### REQUIREMENT
Write out, without any change, the lines in the material below that run from the line with "subtotal: 23509.33 -> 18523.08" through the line with "total: 25572.25 -> 20051.23", both included.
--- INFORMATION ---
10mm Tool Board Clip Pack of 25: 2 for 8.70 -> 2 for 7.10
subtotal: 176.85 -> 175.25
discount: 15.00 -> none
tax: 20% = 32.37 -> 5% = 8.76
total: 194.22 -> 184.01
---
--- INFORMATION ---
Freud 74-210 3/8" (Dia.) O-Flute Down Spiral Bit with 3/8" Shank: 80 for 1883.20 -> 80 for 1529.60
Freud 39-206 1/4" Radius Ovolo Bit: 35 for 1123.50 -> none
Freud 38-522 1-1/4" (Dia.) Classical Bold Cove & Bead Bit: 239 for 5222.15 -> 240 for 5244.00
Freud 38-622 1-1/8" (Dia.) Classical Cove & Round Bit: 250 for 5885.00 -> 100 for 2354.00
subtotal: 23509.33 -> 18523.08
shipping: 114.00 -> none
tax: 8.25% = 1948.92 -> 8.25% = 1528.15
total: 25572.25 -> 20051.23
---
### WRITTEN SOLUTION
subtotal: 23509.33 -> 18523.08
shipping: 114.00 -> none
tax: 8.25% = 1948.92 -> 8.25% = 1528.15
total: 25572.25 -> 20051.23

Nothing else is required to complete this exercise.